Cyclomaltooligosaccharide binding and solubilization of hydroxyfatty acid matrices in aqueous solution: calorimetric titration and 13C NMR investigations of molecular recognition

Abstract Cyclomaltooligosaccharides (cyclodextrins, CDs) increase cutinase activity with both naturally occurring and synthetic cuticular substrates. Little is known about the interactions of CDs with cutin or cutin-like substrates such as 16-hydroxypalmitate (16-OH-P). We report herein investigations into the thermochemistry of β -CD, hydroxypropyl- β -CD (HP- β -CD) or α -CD interactions with palmitic acid (P), 16-OH-P and polyesters (synthetic cutin) derived therefrom under conditions coincident with maximal cutinase activity (pH 9, glycine/NaOH buffer) at 25 °C using isothermal titration calorimetry (ITC). The thermodynamic parameters for HP- β -CD lipid inclusion complex formation and subsequent solubilization, which were studied in heterogeneous phase suspensions, displayed enthalpy–entropy compensation typical of processes driven by solvation phenomena ( α = T∂ΔS / ΔH =1.03, TΔS 0 =17.72 kJ mol −1 ; for 130 literature [ α - and β -CD] values: α =0.92, TΔS 0 =15.11 kJ mol −1 ).

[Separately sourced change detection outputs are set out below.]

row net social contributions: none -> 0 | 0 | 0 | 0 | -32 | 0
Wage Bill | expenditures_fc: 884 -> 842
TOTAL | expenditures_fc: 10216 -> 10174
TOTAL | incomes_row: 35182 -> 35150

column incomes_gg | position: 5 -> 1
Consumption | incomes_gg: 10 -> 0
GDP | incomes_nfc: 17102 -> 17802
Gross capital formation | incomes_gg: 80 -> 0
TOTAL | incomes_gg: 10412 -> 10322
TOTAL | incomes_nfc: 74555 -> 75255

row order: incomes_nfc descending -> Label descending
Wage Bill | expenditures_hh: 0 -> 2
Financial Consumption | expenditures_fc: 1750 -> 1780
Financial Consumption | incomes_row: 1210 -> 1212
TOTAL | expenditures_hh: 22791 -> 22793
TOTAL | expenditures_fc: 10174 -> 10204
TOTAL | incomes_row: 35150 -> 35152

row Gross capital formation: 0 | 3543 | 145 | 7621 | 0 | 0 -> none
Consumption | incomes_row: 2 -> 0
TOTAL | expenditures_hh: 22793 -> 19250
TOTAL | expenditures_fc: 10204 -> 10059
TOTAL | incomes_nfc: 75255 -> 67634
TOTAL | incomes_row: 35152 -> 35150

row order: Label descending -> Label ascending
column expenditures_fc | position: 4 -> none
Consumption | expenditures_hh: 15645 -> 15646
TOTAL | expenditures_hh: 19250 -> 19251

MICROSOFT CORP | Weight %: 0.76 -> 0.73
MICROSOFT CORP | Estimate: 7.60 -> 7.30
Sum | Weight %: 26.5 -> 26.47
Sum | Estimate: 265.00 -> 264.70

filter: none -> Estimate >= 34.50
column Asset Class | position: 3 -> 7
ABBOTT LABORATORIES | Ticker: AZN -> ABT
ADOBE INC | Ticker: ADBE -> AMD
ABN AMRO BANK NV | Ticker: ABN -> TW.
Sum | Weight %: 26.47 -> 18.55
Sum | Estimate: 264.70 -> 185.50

In the 16-OH-P (Na + ) experiments ΔH and ΔS ( ΔH=42±8 kJ mol −1 , ΔS=206±24 J mol −1 K −1 ) values were large relative to those reported elsewhere for diverse CD guest complexes ( ΔH =−50 to 0 kJ mol −1 , ΔS =−170 to 30 J mol −1  K −1 ) since ΔH resulted from the combined processes of binding and solubilization. 13 C NMR and ITC experiments indicated that HP- β -CD lipid complexes had a 1:1 stoichiometry. A constant background lipid concentration-dependent endothermic process ( ΔH * ) also observed using both P and 16-OH-P substrates ( ΔH * ∼4.8±0.5 kJ mol −1 ) as HP- β -CD was titrated into the heterogeneous lipid slurry. At a lower pH (6, 100 mM Na + phosphate buffer) neither a soluble HP- β -CD 16-OH-P complex was formed nor background ΔH * observed. At pH 9 no substantial binding was evident when synthetic cutin ( ΔQ=−240±61 μ J , ΔQ control =−231±31 μ J ) was used as a substrate; a similar result was obtained using β -CD. Titrations using α -CD did, however, display a weak interaction ( K=119±53 M −1 , ΔH=1.1±0.9 kJ mol −1 , ΔS = 43.4±3.7 J mol −1 K −1 ) with the synthetic cuticular matrix. Thus, either CDs do not bind to the insoluble cutin matrix or they do but with a small ΔH . The fact that HP- β -CD binds the synthetic cutin monomer and weak binding was observed in the α -CD synthetic cutin system tends to argue for the latter interpretation.